[RECORDS SUPPLIED]
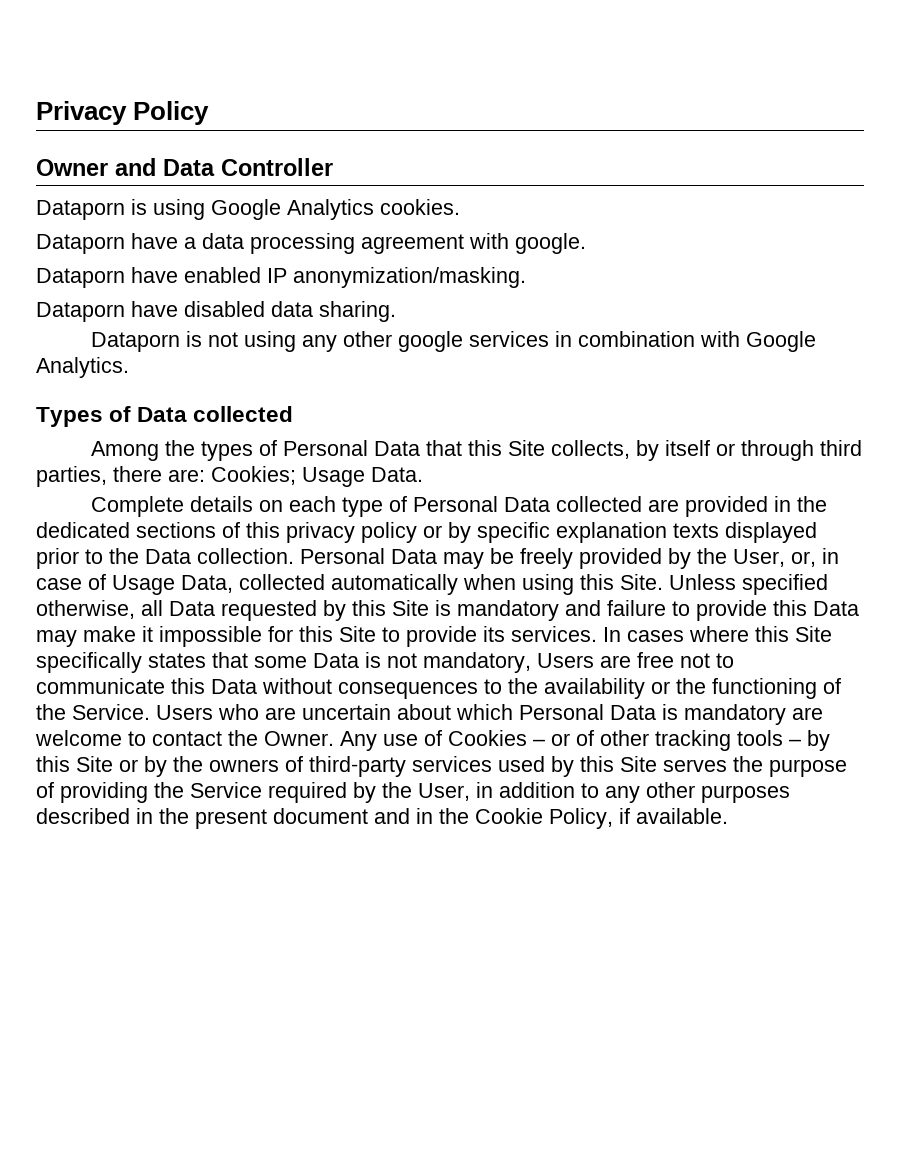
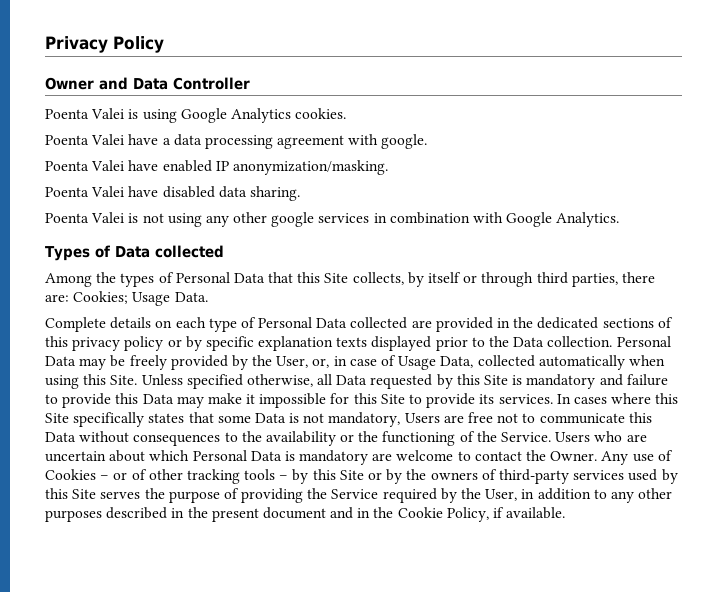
- Dataporn is using Google Analytics cookies.
+ Poenta Valei is using Google Analytics cookies.
- Dataporn have a data processing agreement with google.
+ Poenta Valei have a data processing agreement with google.
- Dataporn have enabled IP anonymization/masking.
+ Poenta Valei have enabled IP anonymization/masking.
- Dataporn have disabled data sharing.
+ Poenta Valei have disabled data sharing.
- Dataporn is not using any other google services in combination with Google Analytics.
+ Poenta Valei is not using any other google services in combination with Google Analytics.

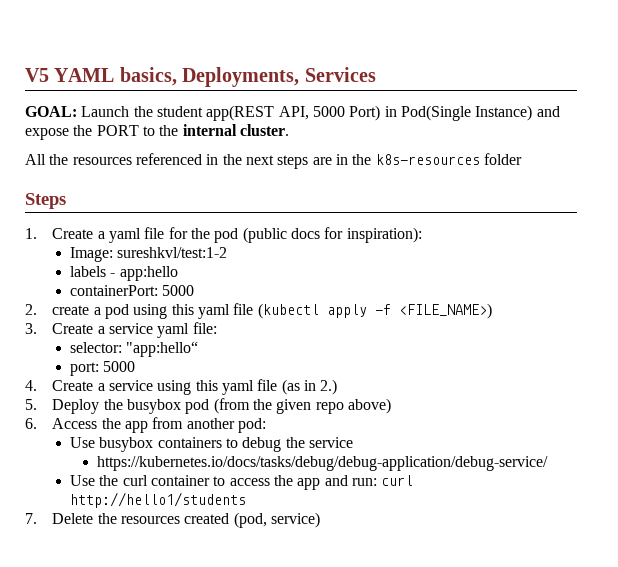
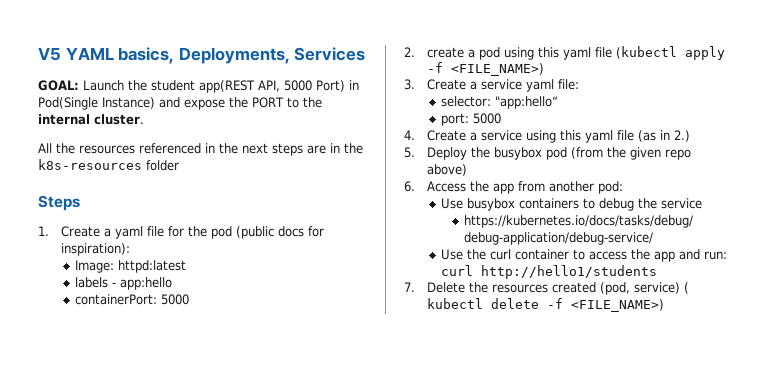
- Image: sureshkvl/test:1-2
+ Image: httpd:latest
- 7. Delete the resources created (pod, service)
+ 7. Delete the resources created (pod, service) ( kubectl delete -f <FILE_NAME>)

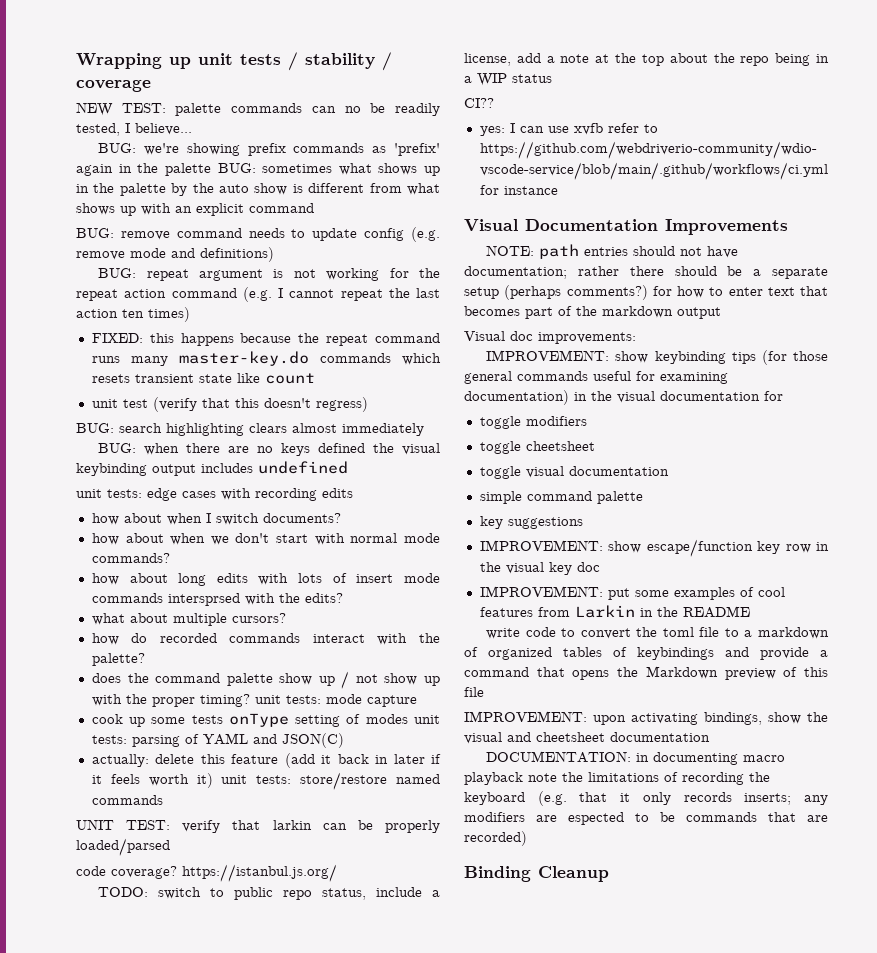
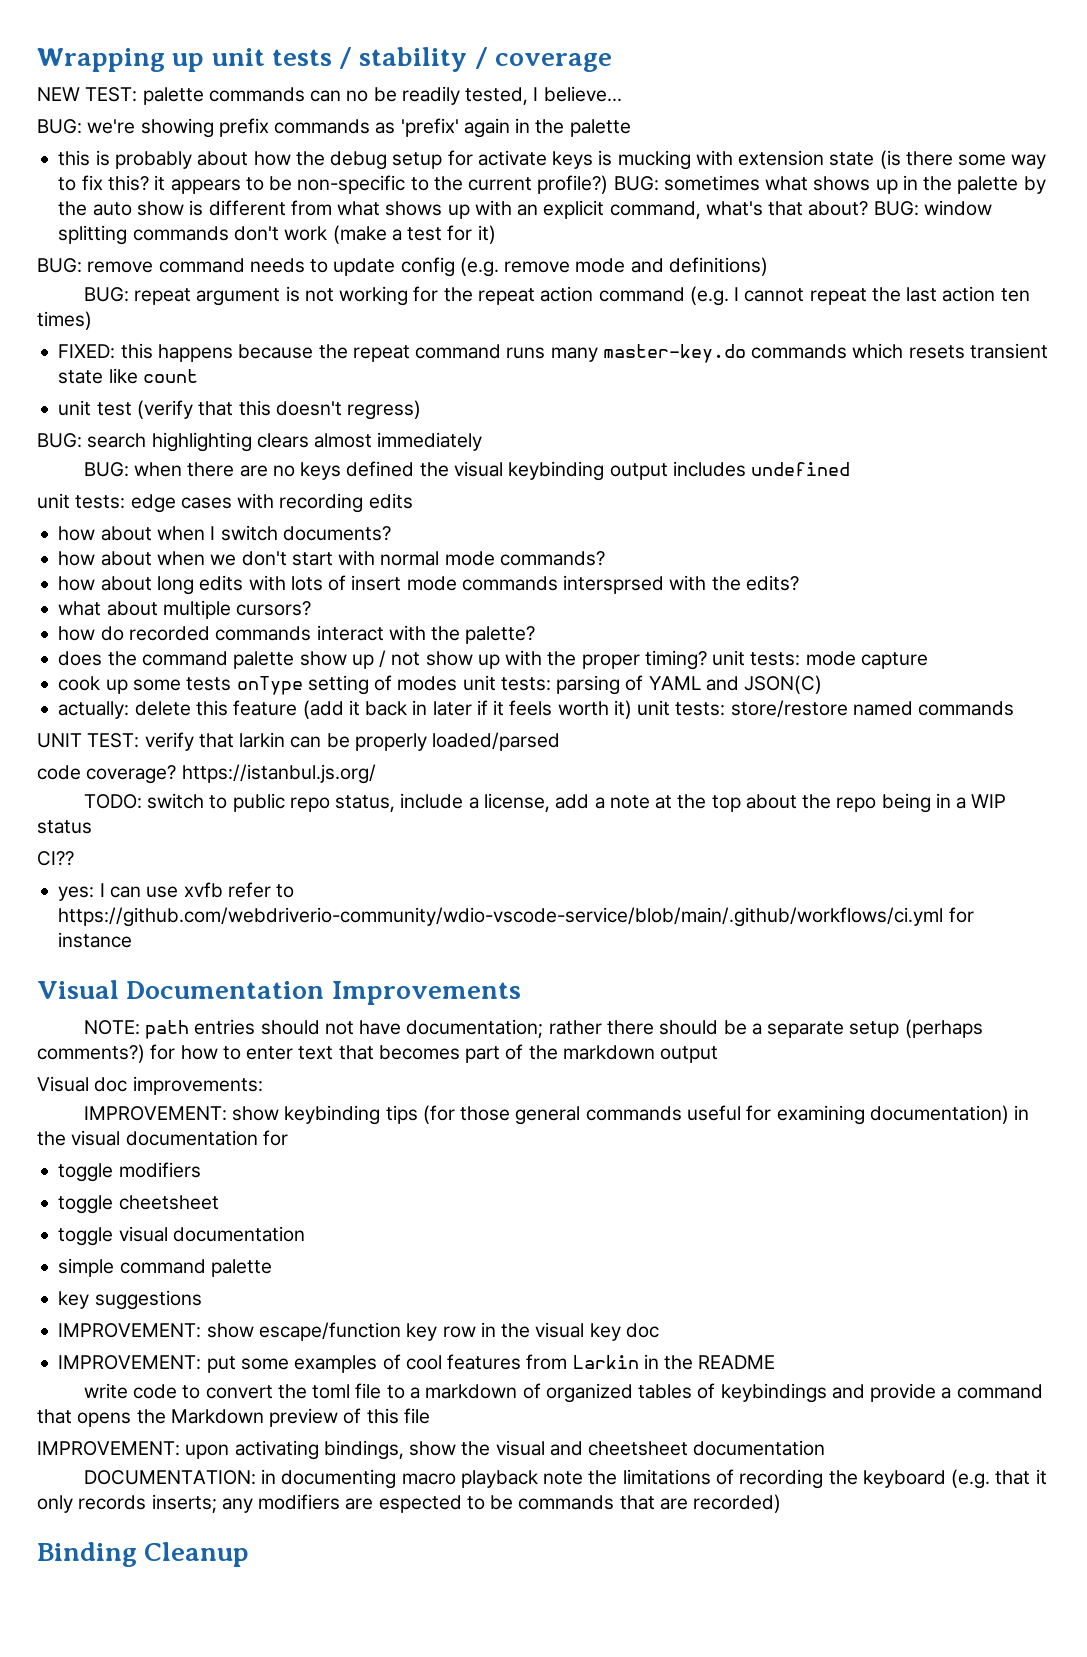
- BUG: we're showing prefix commands as 'prefix' again in the palette BUG: sometimes what shows up in the palette by the auto show is different from what shows up with an explicit command
+ BUG: we're showing prefix commands as 'prefix' again in the palette
+ this is probably about how the debug setup for activate keys is mucking with extension state (is there some way to fix this? it appears to be non-specific to the current profile?) BUG: sometimes what shows up in the palette by the auto show is different from what shows up with an explicit command, what's that about? BUG: window splitting commands don't work (make a test for it)

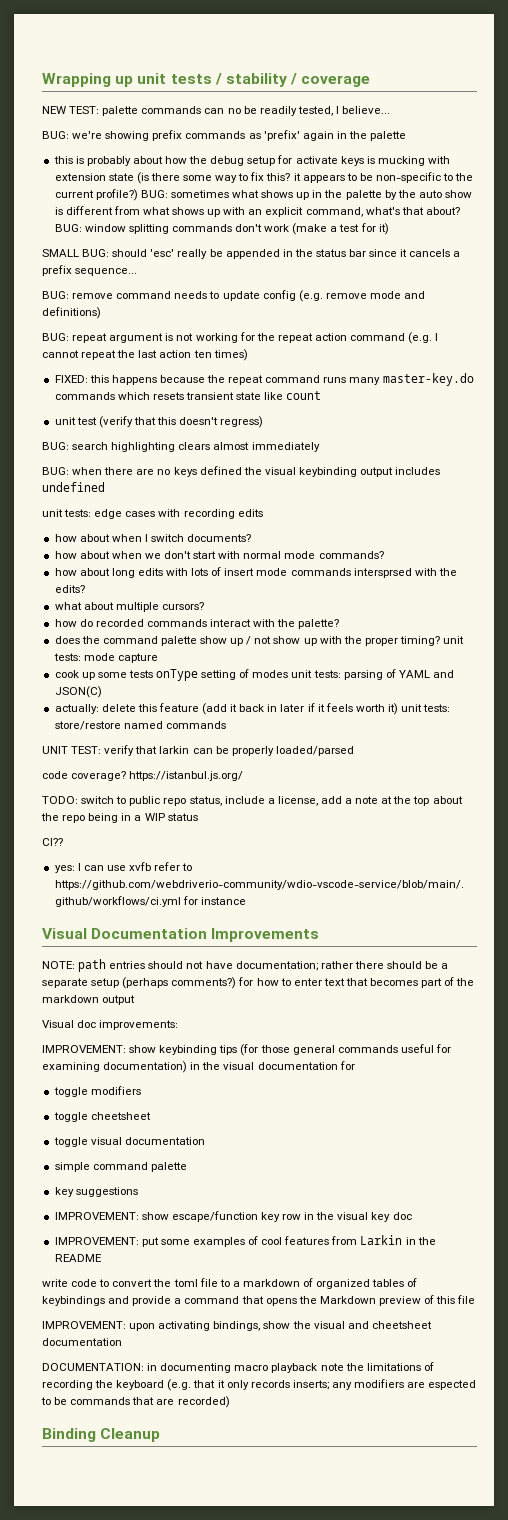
+ SMALL BUG: should 'esc' really be appended in the status bar since it cancels a prefix sequence...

[ACTIVITY]
Search the data for the string "created" and copy out every line where it is found.

[ANSWER AREA]
- 7. Delete the resources created (pod, service)
+ 7. Delete the resources created (pod, service) ( kubectl delete -f <FILE_NAME>)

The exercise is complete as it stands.